But isn't the microservice archicture supposed to avoid this type of coupling ?
Shall we make the system more loosely coupled ?
Shall the microservice save the data in a local file or queue and retry to insert in db ?
But what about user ? It will be impossible for him to retrieve/updated the data it just create, appart the system return the result from the local data.... but it's very complex no ?
How can we achieve that...
I got the same doubt with the use of queue systems.
In a event driven design, we have along the microservice a consumer and producer.
The consumer listen to topic in the event bus then can insert data in its db.
The producer is called when action is triggered on DB insert for its own data and send it to event bus on a topic.
Imagine the event bus crashes....
If so, the consumer will crash too in the microservice.
If db insert occur, the producer could not emit the event to the event bus....
So data is lost ?
So shall the producer keep data in its local storage for retrying ?
I have returned this question many time in my head and I didn't have a resilient system.
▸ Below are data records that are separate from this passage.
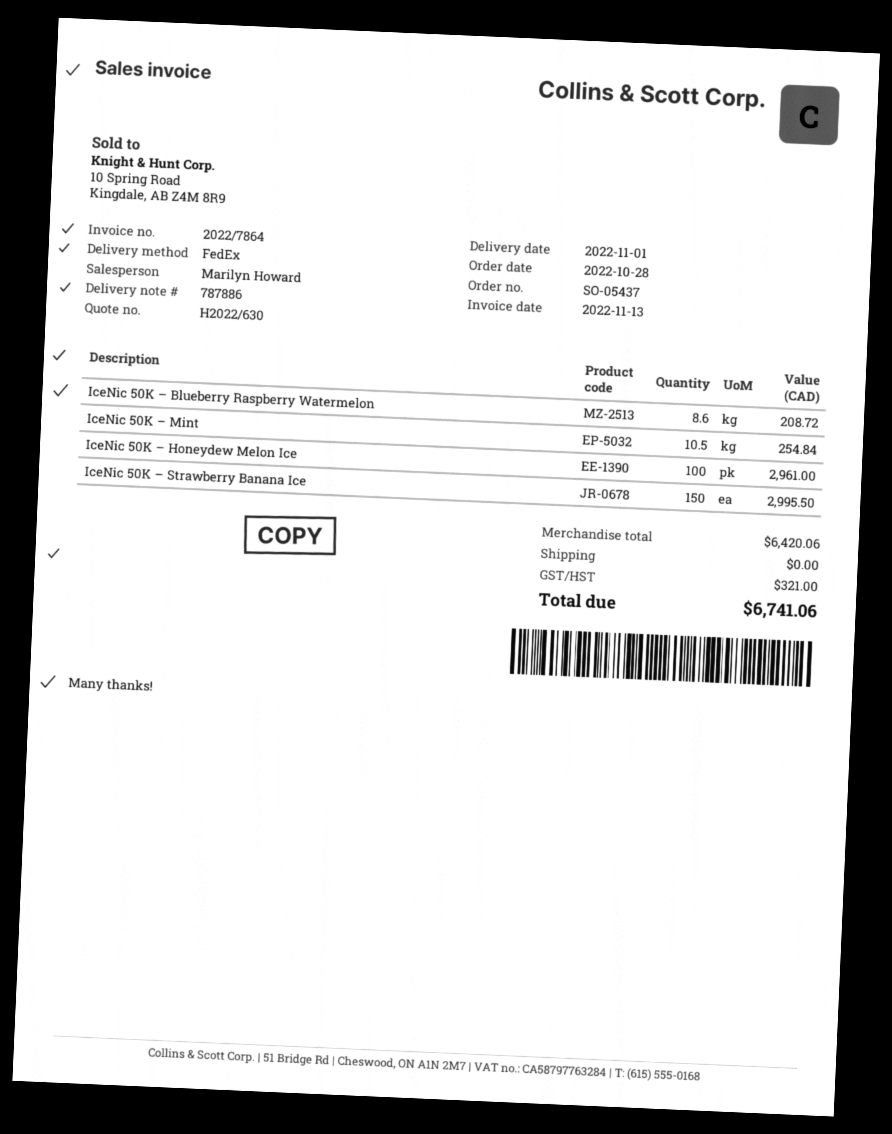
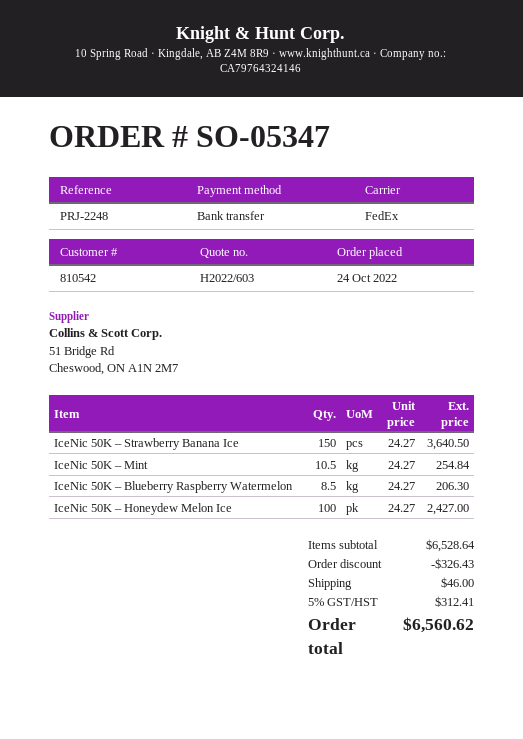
quote number: H2022/630 -> H2022/603
order number: SO-05437 -> SO-05347
order date: 2022-10-28 -> 2022-10-24
IceNic 50K – Blueberry Raspberry Watermelon: 8.6 for 208.72 -> 8.5 for 206.30
IceNic 50K – Honeydew Melon Ice: 100 for 2961.00 -> 100 for 2427.00
IceNic 50K – Strawberry Banana Ice: 150 for 2995.50 -> 150 for 3640.50
subtotal: 6420.06 -> 6528.64
discount: none -> 326.43
shipping: 0.00 -> 46.00
tax: 321.00 -> 312.41
total: 6741.06 -> 6560.62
Return an error ? But what's error ? 500 ?
Yes return an error. There is nothing wrong in returning an Error from your micro-service. Usually "500 Internal Server Error" is the right error in the case you have a failure in your database. This is a standard behavior of an Rest API.
But isn't the microservice architecture supposed to avoid this type of
coupling ? Shall we make the system more loosely coupled ?
I think there is a confusion here. A micro-service communication with its own database is not considered as coupling. Micro-service-A which is using its won database micro-service-A-database is considered as one logical unit or vertical. The micro-service-A would not be much of a use without its database and vise versa. This is totally ok and you can look at in similar way as with standard WebApplication with its Frontend, Backend(similar as your service) and Database. Coupling should be avoided across different micro-services. For example micro-service-A should not be tightly couple with with micro-service-B or micro-service-C. Each micro-service should be atomic and as independent as possible but not from its database, cache or similar. You can consider the database as logical part of it.
Shall the micro-service save the data in a local file or queue and
retry to insert in db ?
No it is expected that the database could fail or at least you have to deal with the option as well. From the User prospective you would just return the Error Code 500. At least for most cases this would be the expected behavior. There are some special cases where you want at any cost to save the data and not lose it for that request(there are ways to deal with this as well).
But what about user ?
If it is a standard Web user then he would retry a couple of times and if the problem persists probably come later and try again(there is nothing wrong in returning the Error 500 here). If by user you mean another micro-service is doing the call then that caller-micro-service has to expect that failure can happen. Now it depends what you are doing here? Example consider micro-service-A is calling micro-service-B with an Http request:
Get Call: here you can build a retry policy in micro-service-A and if micro-service-B responds with 500 after retries you can return an error to the user who called micro-service-B.
Post/Put/Patch Call: here you can also try similar as with the Get Calls but only if 1 service is involved. If you have micro-service-A calling micro-service-B and then micro-service-C and if one call was successfully(which saved some data) and another one failed you have to consider Sagas(if the operation should be transactional).
Imagine the event bus crashes.... If so, the consumer will crash too
in the microservice.
If your local micro-service database crushes then all the other channels should crash as well. If you can not save your entity in your local micro-service db why would you go further with the operation like publishing a message to a queue? The source of truth of your data/entities is the database(at least in most cases). So if the database fails you should throw an exception and return an error to the caller/user.
If db insert occur, the producer could not emit the event to the event
bus.... So data is lost ? So shall the producer keep data in its local
storage for retrying ?
So in the case where you save your data/entity in the database and the queue is not available you could simply save the Message/Event to a table in the DB and then publish the Message/Event when the queue is up and running again. Actually this is a very common pattern in this situations. For example your implementation could be Transactional:
Save entity to its table and
Save event/message to Event table. This way if one fails the
operation will be rolled back.
You can have a background worker(depending on the tech you are using for your Back-end) to publish messages into the queue in async way.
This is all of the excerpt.